カワシマ アキツグ   Akitsugu Kawashima
  川島 明次
   所属   医学部 医学科(東京女子医科大学病院)
   職種   准教授
論文種別 原著
言語種別 英語
査読の有無 査読あり
表題 Application of contrast-enhanced constructive interference in steady state magnetic resonance imaging to Leksell GammaPlan for localizing c2-c3 aneurysms: technical note.
掲載誌名 正式名:Neurosurgery
略  称:Neurosurgery
ISSNコード:15244040/0148396X
掲載区分国外
巻・号・頁 65(6),pp.E1188-90; discussion E1190
著者・共著者 Kawashima Akitsugu, Okada Yoshikazu, Hayashi Motohiro, Kawamata Takakazu, Hori Tomokatsu
担当区分 筆頭著者,責任著者
発行年月 2009/12
概要 OBJECTIVE:We used gadolinium (Gd)-enhanced constructive interference in steady state (CISS) magnetic resonance imaging with the Leksell GammaPlan (LGP; Elekta AB, Stockholm, Sweden) system for accurate preoperative evaluation of the anatomic localization of intradural and/or extradural C2-C3 aneurysms.METHODS:Anatomic localization of 8 unruptured aneurysms of the C2-C3 segment was evaluated using Gd-enhanced CISS imaging with LGP. Four patients diagnosed with intradural aneurysms, 1 with a combined intraextradural aneurysm, and 1 with an intracavernous aneurysm underwent operation.
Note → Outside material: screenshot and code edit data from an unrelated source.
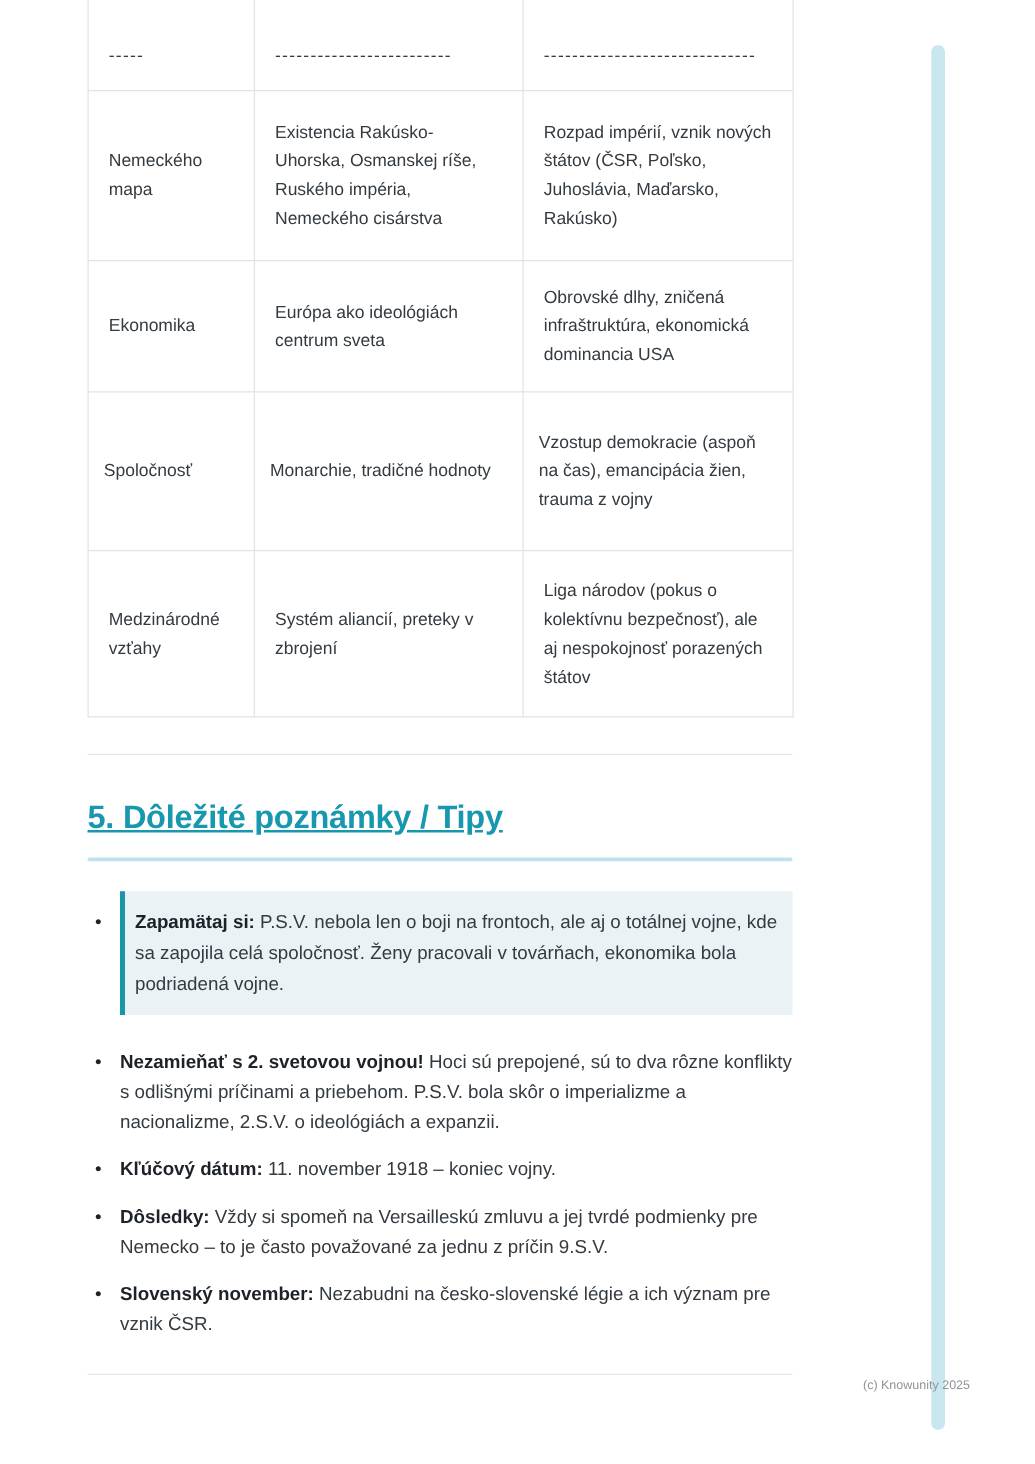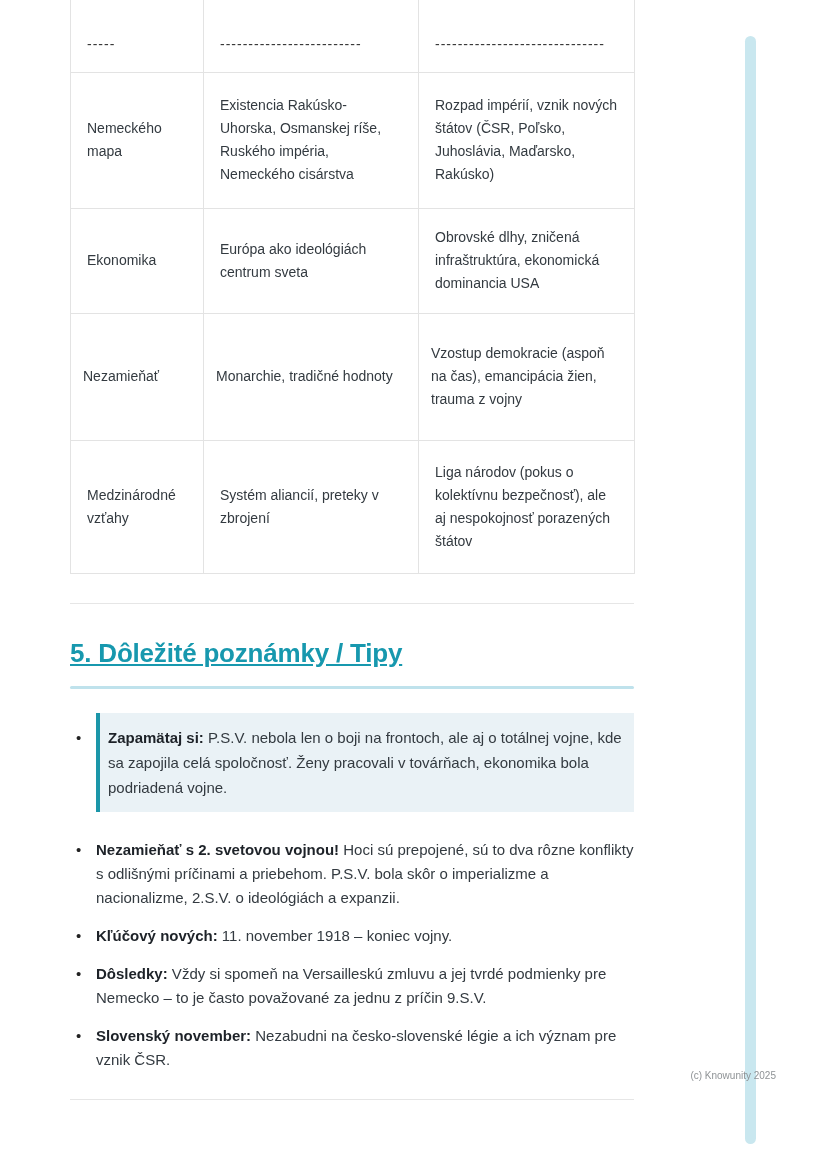--- a/index.html
+++ b/index.html
@@ -50,21 +50,21 @@
   ul.notes b, ul.notes strong{color:var(--text-strong);font-weight:700;}
 
   .callout{background:var(--callout-bg);border-left:4px solid var(--callout-border);
     padding:12px 8px;line-height:25px;}
 
   hr.divider.bottom{margin-top:27px;}
 
   
   .scrollbar{position:absolute;left:745px;top:36px;width:11px;height:1108px;
     border-radius:6px;background:var(--scrollbar);}
-  .footer{position:absolute;top:1070px;right:52px;font-size:10px;color:#8f9396;z-index:2;}
+  .footer{position:absolute;top:1103px;right:52px;font-size:10px;color:#8f9396;z-index:2;}
 </style>
 </head>
 <body>
 
 <div class="page">
   <div class="content">
 
     <table class="cmp">
       <colgroup>
           <col class="c1">
@@ -81,21 +81,21 @@
           <td>Nemeckého mapa</td>
           <td>Existencia Rakúsko-Uhorska, Osmanskej ríše, Ruského impéria, Nemeckého cisárstva</td>
           <td>Rozpad impérií, vznik nových štátov (ČSR, Poľsko, Juhoslávia, Maďarsko, Rakúsko)</td>
         </tr>
         <tr class="r2">
           <td>Ekonomika</td>
           <td>Európa ako ideológiách centrum sveta</td>
           <td>Obrovské dlhy, zničená infraštruktúra, ekonomická dominancia USA</td>
         </tr>
         <tr class="r3">
-          <td>Nezamieňať</td>
+          <td>Spoločnosť</td>
           <td>Monarchie, tradičné hodnoty</td>
           <td>Vzostup demokracie (aspoň na čas), emancipácia žien, trauma z vojny</td>
         </tr>
         <tr class="r4">
           <td>Medzinárodné vzťahy</td>
           <td>Systém aliancií, preteky v zbrojení</td>
           <td>Liga národov (pokus o kolektívnu bezpečnosť), ale aj nespokojnosť porazených štátov</td>
         </tr>
       </tbody>
     </table>
@@ -112,21 +112,21 @@
           <strong>Zapamätaj si:</strong><span> P.S.V. nebola len o boji na frontoch, ale aj o totálnej vojne, kde sa zapojila celá spoločnosť. Ženy pracovali v továrňach, ekonomika bola podriadená vojne.</span>
         </div>
       </li>
 
       <li class="note first">
         <span class="marker">•</span>
         <strong>Nezamieňať s 2. svetovou vojnou!</strong><span> Hoci sú prepojené, sú to dva rôzne konflikty s odlišnými príčinami a priebehom. P.S.V. bola skôr o imperializme a nacionalizme, 2.S.V. o ideológiách a expanzii.</span>
       </li>
       <li class="note">
         <span class="marker">•</span>
-        <strong>Kľúčový nových:</strong><span> 11. november 1918 – koniec vojny.</span>
+        <strong>Kľúčový dátum:</strong><span> 11. november 1918 – koniec vojny.</span>
       </li>
       <li class="note">
         <span class="marker">•</span>
         <strong>Dôsledky:</strong><span> Vždy si spomeň na Versailleskú zmluvu a jej tvrdé podmienky pre Nemecko – to je často považované za jednu z príčin 9.S.V.</span>
       </li>
       <li class="note">
         <span class="marker">•</span>
         <strong>Slovenský november:</strong><span> Nezabudni na česko-slovenské légie a ich význam pre vznik ČSR.</span>
       </li>
     </ul>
The aneurysmal localizations diagnosed preoperatively by Gd-enhanced CISS imaging with LGP were compared with intraoperative findings.RESULTS:By use of Gd-enhanced CISS imaging with LGP, 3-dimensional visualization of the internal carotid artery, aneurysms at the C2-C3 segment, optic nerve, oculomotor nerve, cavernous sinus, and anterior clinoid process was possible in 8 patients. The localization of intradural or combined intra-extradural aneurysms was diagnosed on the basis of the oculomotor nerve and the cavernous sinus depicted in 3-dimensional images. The oculomotor nerve and the cavernous sinus serve as landmarks for the proximal ring on images of the carotico-oculomotor membrane. Intradural or intra-extradural localization of C2-C3 aneurysms with this novel technique was in complete agreement with intraoperative findings in 6 surgical cases.CONCLUSION:This study demonstrated the utility of Gd-enhanced CISS imaging used with LGP for accurate preoperative localization of intradural and/or extradural aneurysms at the C2-C3 segments.